Exercise data:
#####

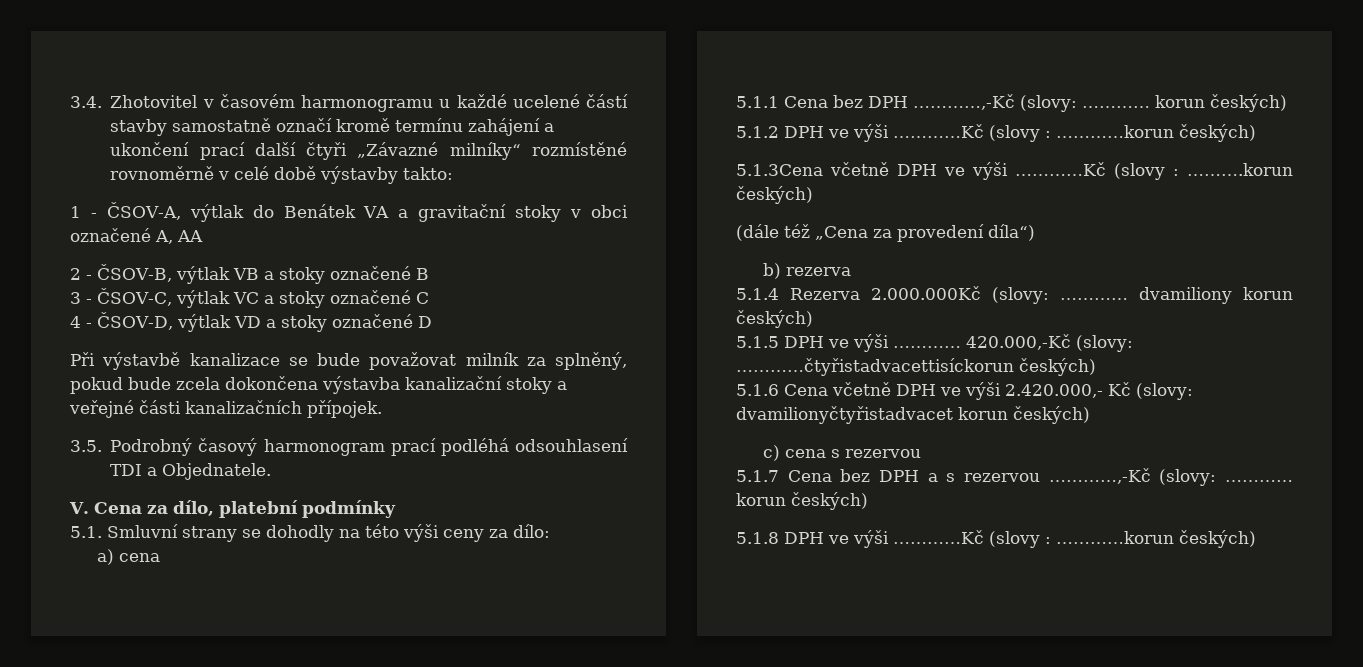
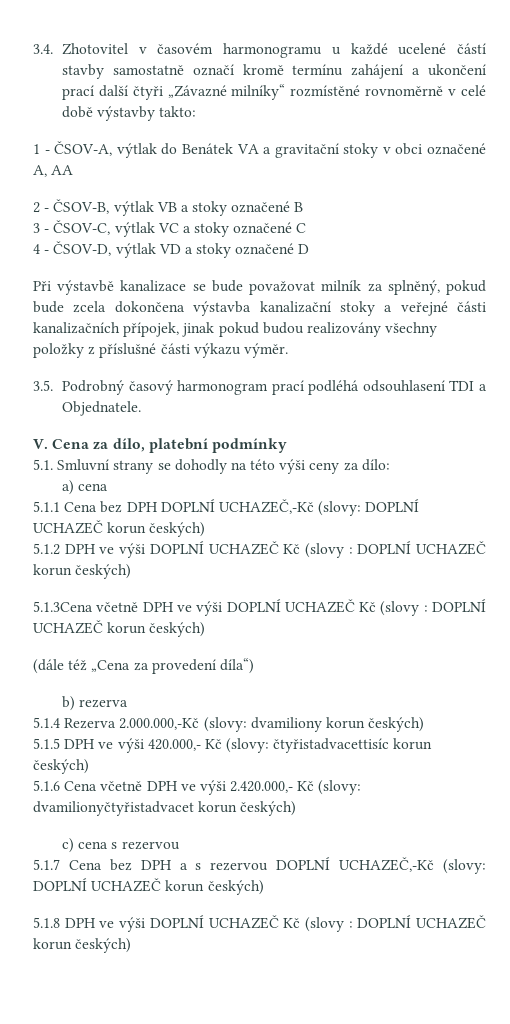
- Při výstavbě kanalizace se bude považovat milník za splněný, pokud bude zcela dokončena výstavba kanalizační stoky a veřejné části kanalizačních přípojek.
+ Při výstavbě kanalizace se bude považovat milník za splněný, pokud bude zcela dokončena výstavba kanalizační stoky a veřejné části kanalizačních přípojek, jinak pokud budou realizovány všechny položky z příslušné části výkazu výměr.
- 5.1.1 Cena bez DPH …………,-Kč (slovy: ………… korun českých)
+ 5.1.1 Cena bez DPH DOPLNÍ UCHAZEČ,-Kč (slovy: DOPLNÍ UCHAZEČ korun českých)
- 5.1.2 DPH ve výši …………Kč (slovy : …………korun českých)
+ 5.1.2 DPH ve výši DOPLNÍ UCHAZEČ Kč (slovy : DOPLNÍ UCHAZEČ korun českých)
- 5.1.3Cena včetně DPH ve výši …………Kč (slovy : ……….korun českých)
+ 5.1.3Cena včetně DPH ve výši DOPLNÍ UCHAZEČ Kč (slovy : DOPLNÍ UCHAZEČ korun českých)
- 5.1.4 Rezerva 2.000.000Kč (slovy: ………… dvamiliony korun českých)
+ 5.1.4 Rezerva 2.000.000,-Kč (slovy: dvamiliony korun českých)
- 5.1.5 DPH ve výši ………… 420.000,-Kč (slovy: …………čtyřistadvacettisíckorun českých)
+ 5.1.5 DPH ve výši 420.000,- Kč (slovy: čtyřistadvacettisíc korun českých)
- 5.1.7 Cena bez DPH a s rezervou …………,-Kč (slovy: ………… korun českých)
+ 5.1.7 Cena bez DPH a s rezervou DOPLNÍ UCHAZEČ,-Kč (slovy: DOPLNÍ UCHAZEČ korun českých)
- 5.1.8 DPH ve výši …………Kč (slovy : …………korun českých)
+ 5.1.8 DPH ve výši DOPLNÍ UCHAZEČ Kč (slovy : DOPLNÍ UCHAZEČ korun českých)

#####

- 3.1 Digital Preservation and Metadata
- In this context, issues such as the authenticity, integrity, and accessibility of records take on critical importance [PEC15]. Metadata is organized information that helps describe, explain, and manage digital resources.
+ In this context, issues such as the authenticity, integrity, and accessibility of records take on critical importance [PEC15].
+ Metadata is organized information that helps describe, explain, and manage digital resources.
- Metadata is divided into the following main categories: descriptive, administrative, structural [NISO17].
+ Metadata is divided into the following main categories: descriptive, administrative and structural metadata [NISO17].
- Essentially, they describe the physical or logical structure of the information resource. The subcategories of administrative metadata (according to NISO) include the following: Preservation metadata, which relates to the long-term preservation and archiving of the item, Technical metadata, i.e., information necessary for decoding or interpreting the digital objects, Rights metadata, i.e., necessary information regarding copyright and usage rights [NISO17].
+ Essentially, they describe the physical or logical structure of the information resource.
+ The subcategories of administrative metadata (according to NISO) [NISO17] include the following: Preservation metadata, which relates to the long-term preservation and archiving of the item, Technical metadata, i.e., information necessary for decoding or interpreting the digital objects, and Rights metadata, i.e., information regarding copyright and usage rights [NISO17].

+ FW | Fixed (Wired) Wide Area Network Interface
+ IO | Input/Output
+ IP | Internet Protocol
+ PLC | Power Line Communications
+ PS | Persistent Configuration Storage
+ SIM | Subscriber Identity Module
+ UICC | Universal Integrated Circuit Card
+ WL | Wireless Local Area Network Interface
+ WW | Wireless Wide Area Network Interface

#####

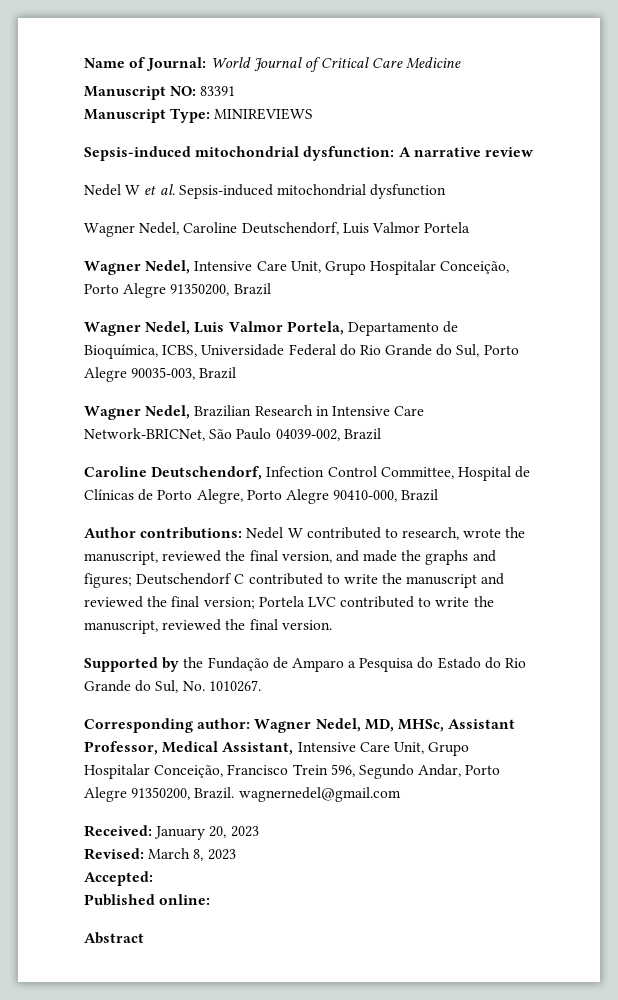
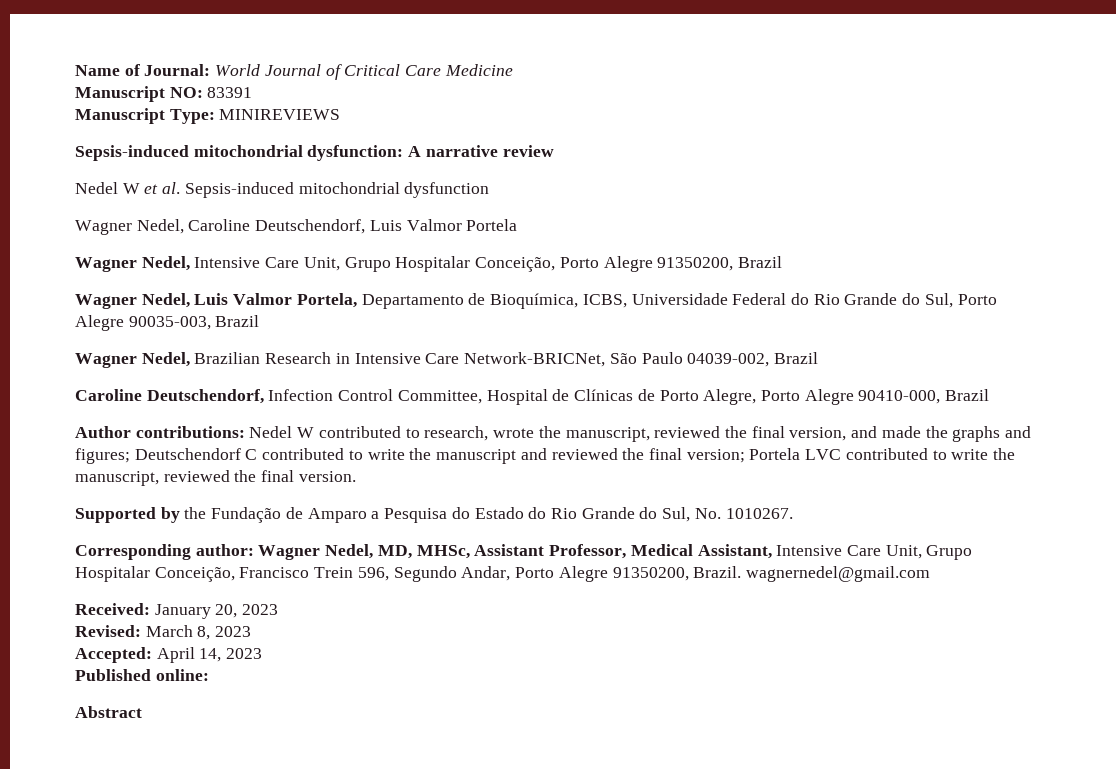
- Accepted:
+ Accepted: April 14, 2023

#####

Task brief: Keep both end lines and retype everything in the records above from the line containing "- 5.1.8 DPH" through the line containing "5.1.8 DPH ve výši DOPLNÍ", exactly, with nothing else.

Answer for the task:
- 5.1.8 DPH ve výši …………Kč (slovy : …………korun českých)
+ 5.1.8 DPH ve výši DOPLNÍ UCHAZEČ Kč (slovy : DOPLNÍ UCHAZEČ korun českých)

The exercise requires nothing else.